Pour les utilisateurs finaux, en revanche, les pressions pourraient être inverses. L'informatique doit garder à l'esprit qu'elle n'est pas l'utilisateur final de la technologie, mais son fournisseur. L'entreprise et ses utilisateurs sont les utilisateurs finaux de la technologie, et c'est le rôle du service informatique de répondre à ces besoins. Si Windows 8 ne parvient pas à apporter de valeur métier par rapport aux options concurrentes, alors il revient à l'informatique de proposer des alternatives, même si cela suppose une reformation de l'informatique, afin de faire fonctionner l'entreprise de manière plus fluide et plus rentable.

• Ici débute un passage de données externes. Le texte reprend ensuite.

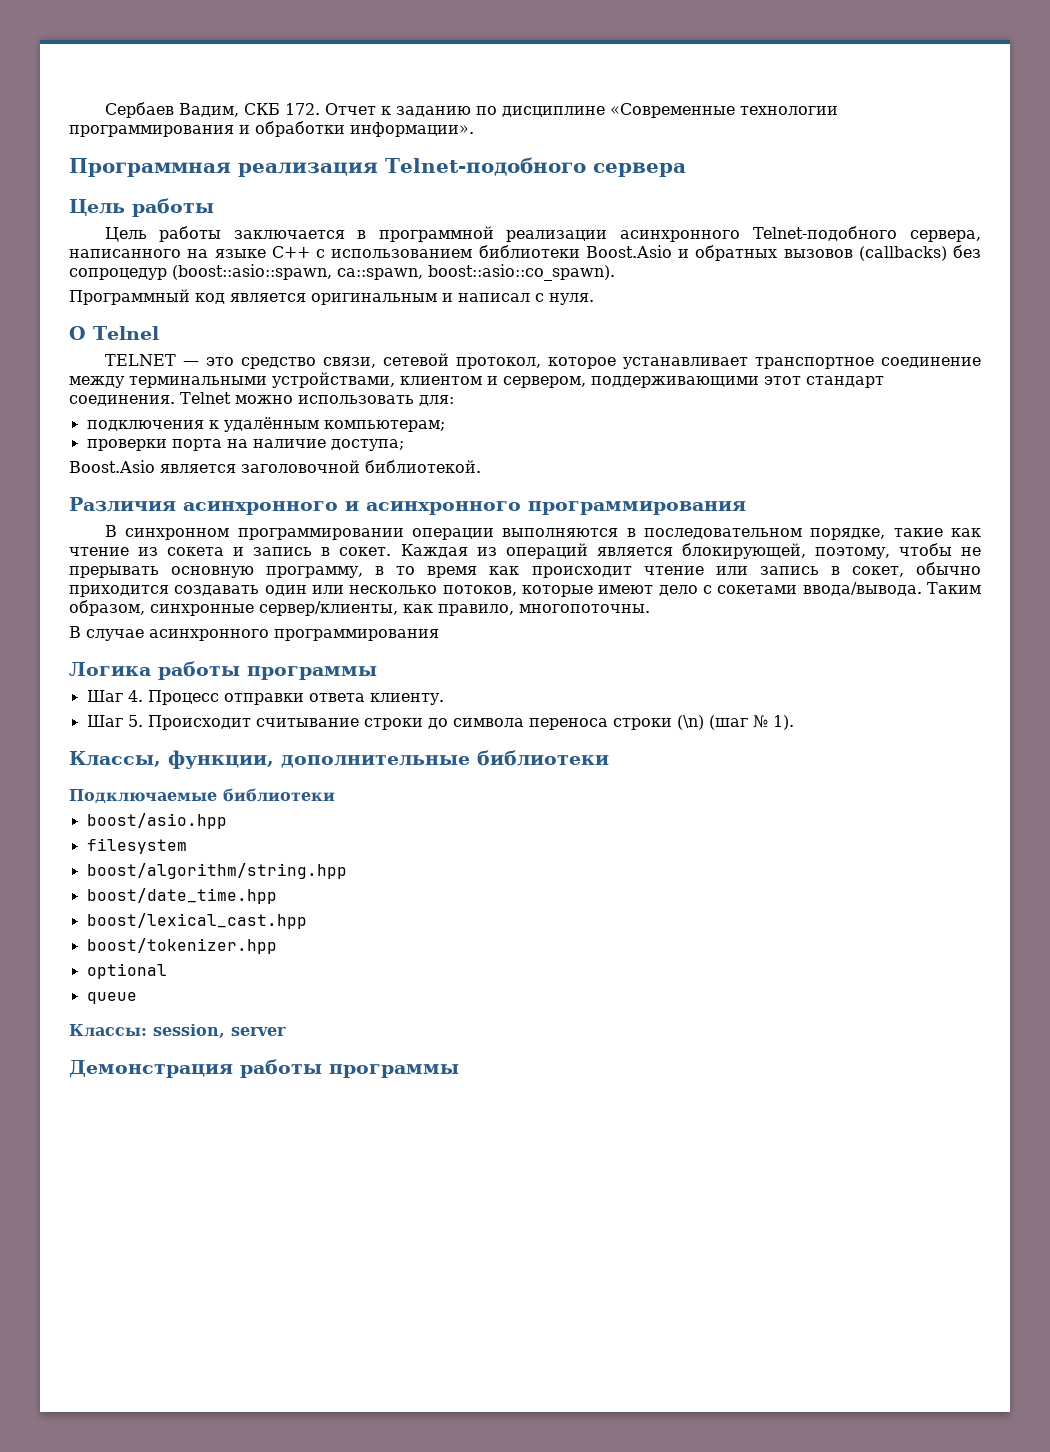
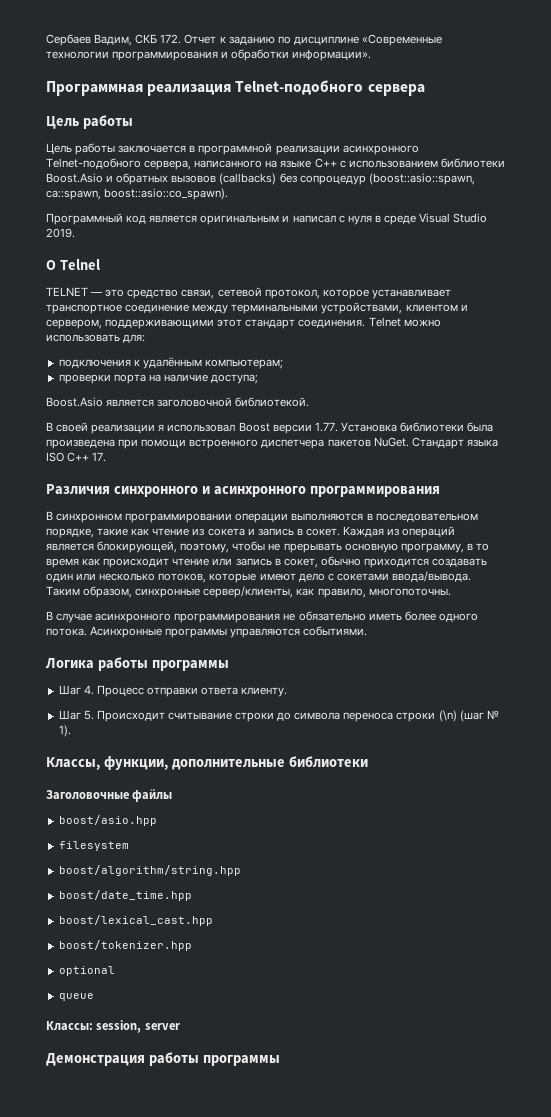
[549,293,594,305] нуля. -> [347,213,488,225] [46,228,75,238] нуля в среде Visual Studio 2019.
(481, 466) none -> [46,422,494,434] [46,437,498,449] [46,452,107,462] // В своей реализации я использовал Boost версии 1.77. Установка библиотеки была произведена при помощи встроенного диспетчера пакетов NuGet. Стандарт языка ISO C++ 17.
[183,501,338,515] асинхронного -> [113,486,198,497] синхронного
(439, 635) none -> [283,611,478,622] [46,626,368,638] не обязательно иметь более одного потока. Асинхронные программы управляются событиями.
[69,788,335,804] Подключаемые библиотеки -> [46,789,173,802] Заголовочные файлы

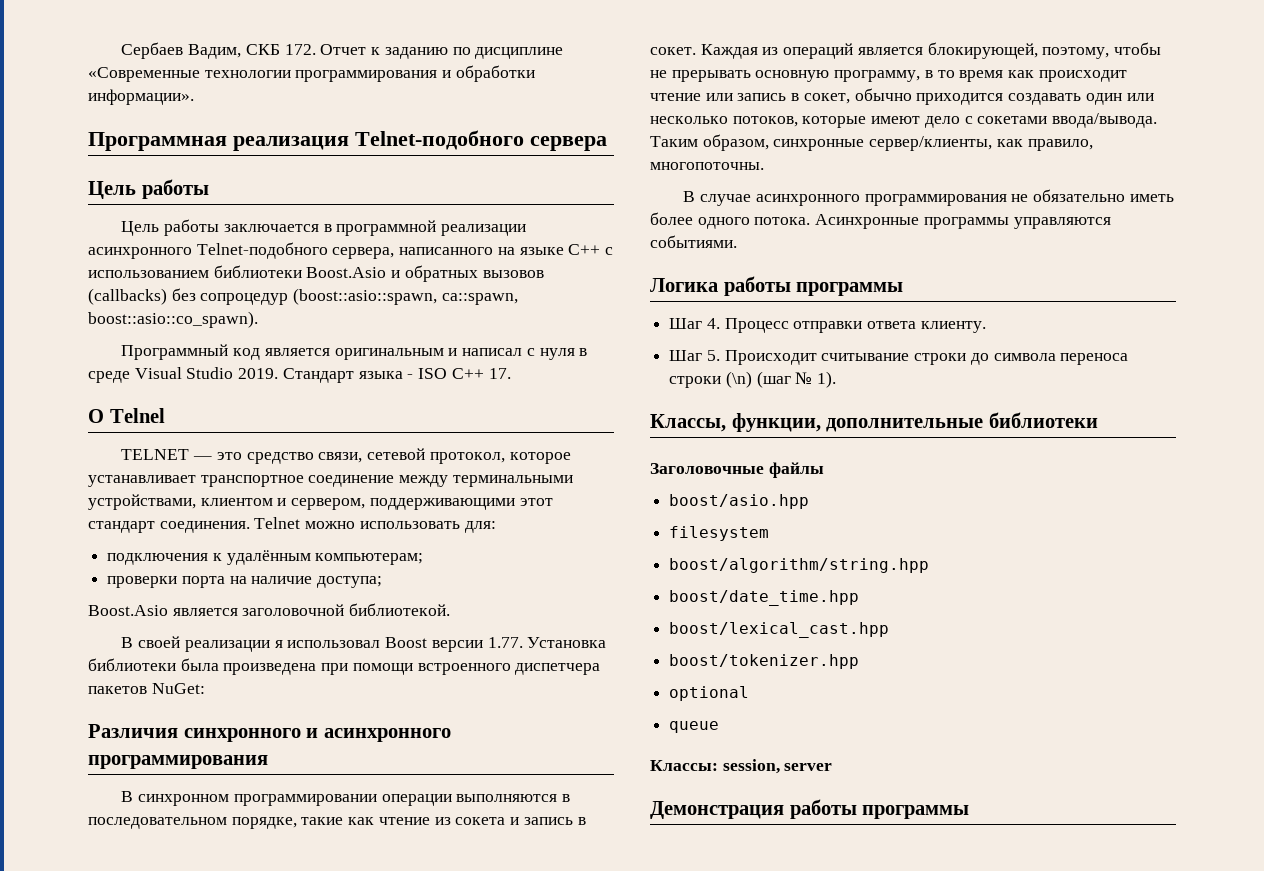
(75, 233) none -> [282,368,511,383] Стандарт языка - ISO C++ 17.
[373,437,498,449] [46,452,107,462] NuGet. Стандарт языка ISO C++ 17. -> [151,683,205,694] NuGet:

Lorsque l'on prend du recul et que l'on procède à une analyse entreprise par entreprise, Windows 8 va continuer de dominer, cela ne fait aucun doute. Mais un basculement est manifeste : les postes de travail Windows ne sont plus le choix clair et évident en matière de facilité d'utilisation et d'efficacité durable pour l'utilisateur final. Microsoft joue un jeu dangereux en s'aliénant ceux qu'il a courtisés le plus longtemps. Les utilisateurs en quête d'une transition aisée devront réfléchir à deux fois avant d'adopter Windows 8 et l'avenir du poste de travail Windows. Windows souffre déjà d'avoir cédé le terrain du mobile et des tablettes aux camps iOS et Android, et a connu une forte érosion de parts de marché au profit de Linux sur les netbooks et de Mac OSX sur le terrain traditionnel des ordinateurs de bureau et portables. Les domaines de domination de Windows sur le marché se font de moins en moins nombreux, et ceux qui subsistent se réduisent. Il y a dix ans, faire fonctionner une entreprise sans Windows sur le poste de travail était impensable. Aujourd'hui, c'est une option tout à fait réaliste, et tant Mac OSX que de nombreuses distributions Linux ont l'occasion de réaliser une, voire plusieurs itérations avant que le système d'exploitation appelé à remplacer Windows 8 n'arrive de chez Microsoft, ce qui leur laisse le temps de se peaufiner, de progresser et d'attirer les utilisateurs qui envisageront le passage à Windows 8 au cours des prochaines années.
Windows 8 ne parvient pas à continuer d'offrir la valeur traditionnelle du poste de travail Windows. Windows 8 ne parvient pas à apporter de nouveaux avantages susceptibles de le justifier par lui-même. Windows 8 ne parvient pas à convaincre les utilisateurs et les entreprises de la vision à long terme de Microsoft.